→ Exercise prompt:
Repeat the records below exactly as they appear, leaving out any pictures.

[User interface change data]
----------------
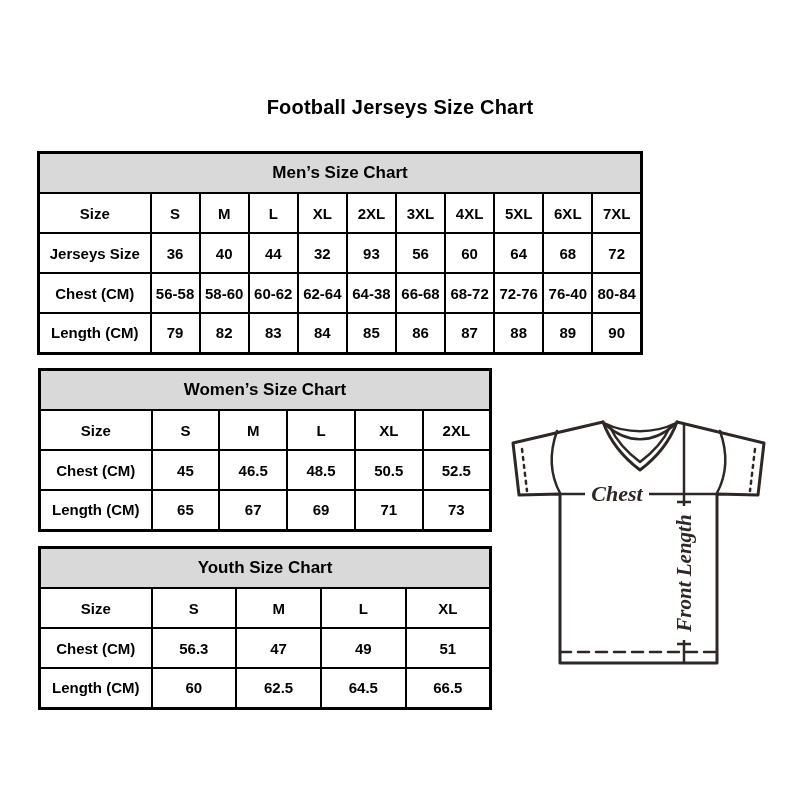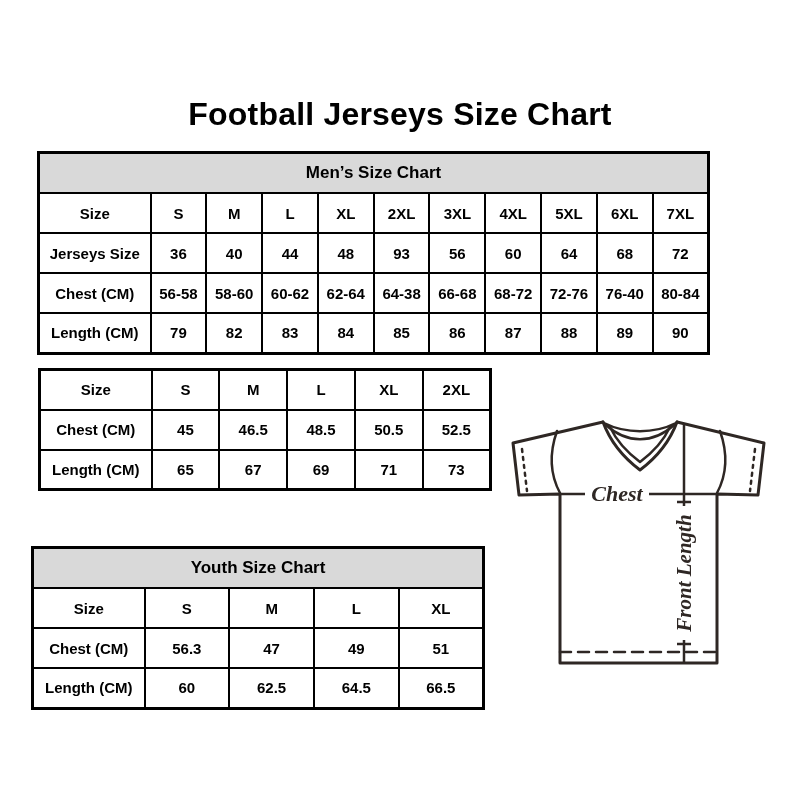--- a/index.html
+++ b/index.html
@@ -21,7 +21,7 @@
     top: 96px;
     width: 800px;
     text-align: center;
-    font-size: 32px;
+    font-size: 20px;
     font-weight: bold;
     color: #000000;
     letter-spacing: 0.2px;

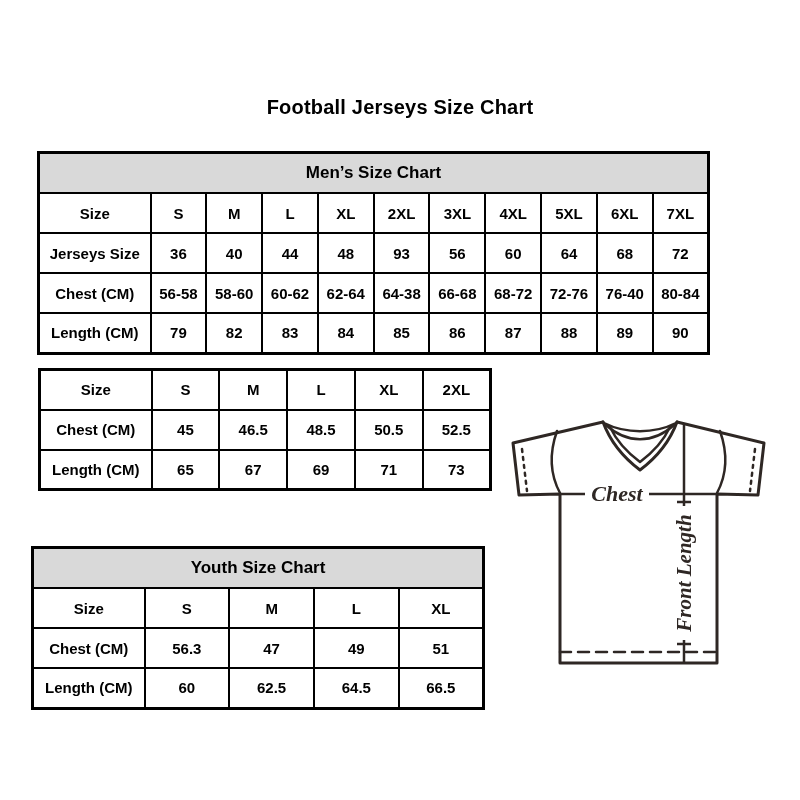--- a/index.html
+++ b/index.html
@@ -52,7 +52,7 @@
   table.size-table tr { height: 40px; }
   col.label-col { width: 112px; }
 
-  #mens-table   { left: 37px; top: 151px; width: 673px; }
+  #mens-table   { left: 37px; top: 151px; width: 606px; }
   #womens-table { left: 38px; top: 368px; width: 454px; }
   #youth-table  { left: 31px; top: 546px; width: 454px; }
 

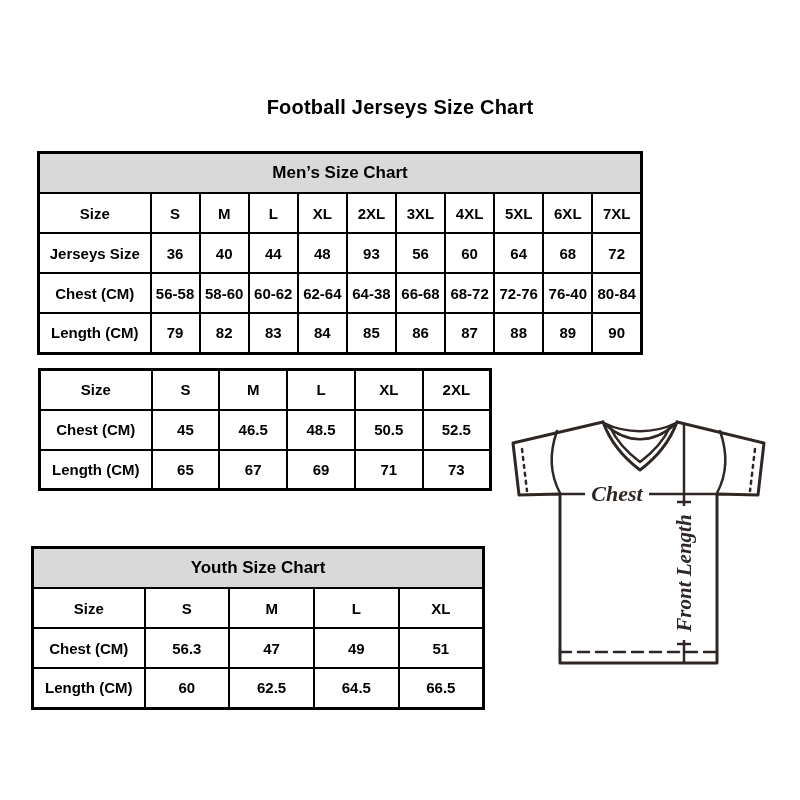--- a/index.html
+++ b/index.html
@@ -113,7 +113,7 @@
           <td>36</td>
           <td>40</td>
           <td>44</td>
-          <td>48</td>
+          <td>32</td>
           <td>93</td>
           <td>56</td>
           <td>60</td>

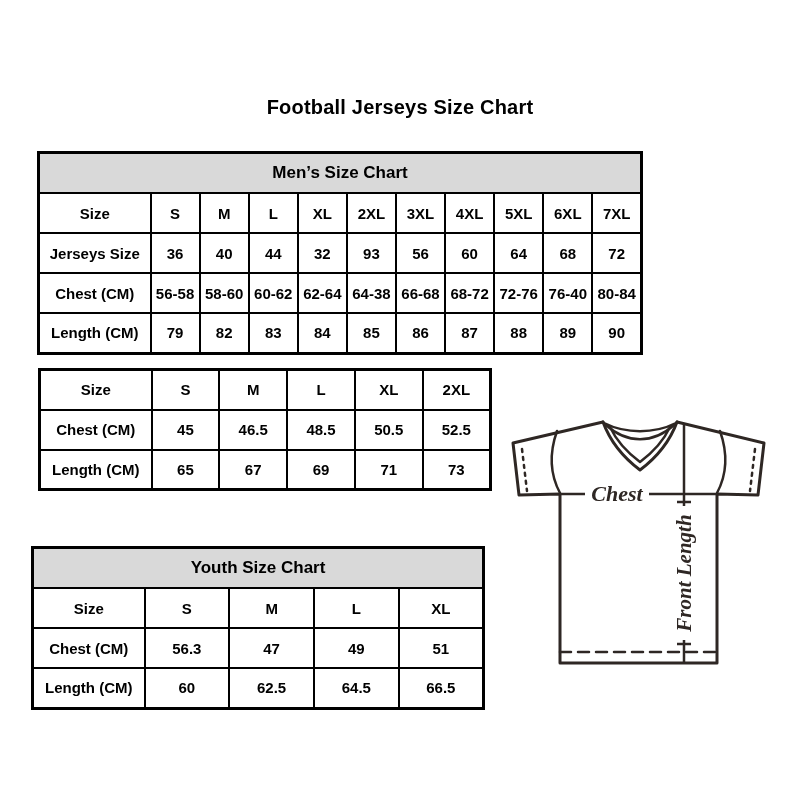--- a/index.html
+++ b/index.html
@@ -161,6 +161,9 @@
       </colgroup>
       <tbody>
         <tr>
+          <th colspan="6" class="tbl-title">Women’s Size Chart</th>
+        </tr>
+        <tr>
           <th>Size</th>
           <td>S</td>
           <td>M</td>

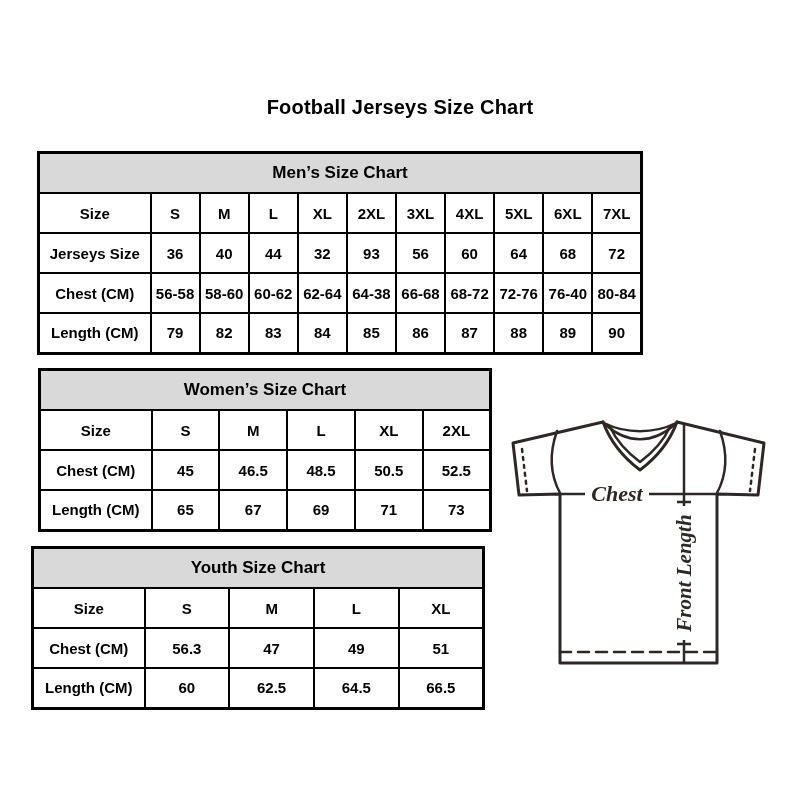--- a/index.html
+++ b/index.html
@@ -54,7 +54,7 @@
 
   #mens-table   { left: 37px; top: 151px; width: 606px; }
   #womens-table { left: 38px; top: 368px; width: 454px; }
-  #youth-table  { left: 31px; top: 546px; width: 454px; }
+  #youth-table  { left: 38px; top: 546px; width: 454px; }
 
   #jersey-diagram {
     position: absolute;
----------------
→ Task output:
--- a/index.html
+++ b/index.html
@@ -21,7 +21,7 @@
     top: 96px;
     width: 800px;
     text-align: center;
-    font-size: 32px;
+    font-size: 20px;
     font-weight: bold;
     color: #000000;
     letter-spacing: 0.2px;

--- a/index.html
+++ b/index.html
@@ -52,7 +52,7 @@
   table.size-table tr { height: 40px; }
   col.label-col { width: 112px; }
 
-  #mens-table   { left: 37px; top: 151px; width: 673px; }
+  #mens-table   { left: 37px; top: 151px; width: 606px; }
   #womens-table { left: 38px; top: 368px; width: 454px; }
   #youth-table  { left: 31px; top: 546px; width: 454px; }
 

--- a/index.html
+++ b/index.html
@@ -113,7 +113,7 @@
           <td>36</td>
           <td>40</td>
           <td>44</td>
-          <td>48</td>
+          <td>32</td>
           <td>93</td>
           <td>56</td>
           <td>60</td>

--- a/index.html
+++ b/index.html
@@ -161,6 +161,9 @@
       </colgroup>
       <tbody>
         <tr>
+          <th colspan="6" class="tbl-title">Women’s Size Chart</th>
+        </tr>
+        <tr>
           <th>Size</th>
           <td>S</td>
           <td>M</td>

--- a/index.html
+++ b/index.html
@@ -54,7 +54,7 @@
 
   #mens-table   { left: 37px; top: 151px; width: 606px; }
   #womens-table { left: 38px; top: 368px; width: 454px; }
-  #youth-table  { left: 31px; top: 546px; width: 454px; }
+  #youth-table  { left: 38px; top: 546px; width: 454px; }
 
   #jersey-diagram {
     position: absolute;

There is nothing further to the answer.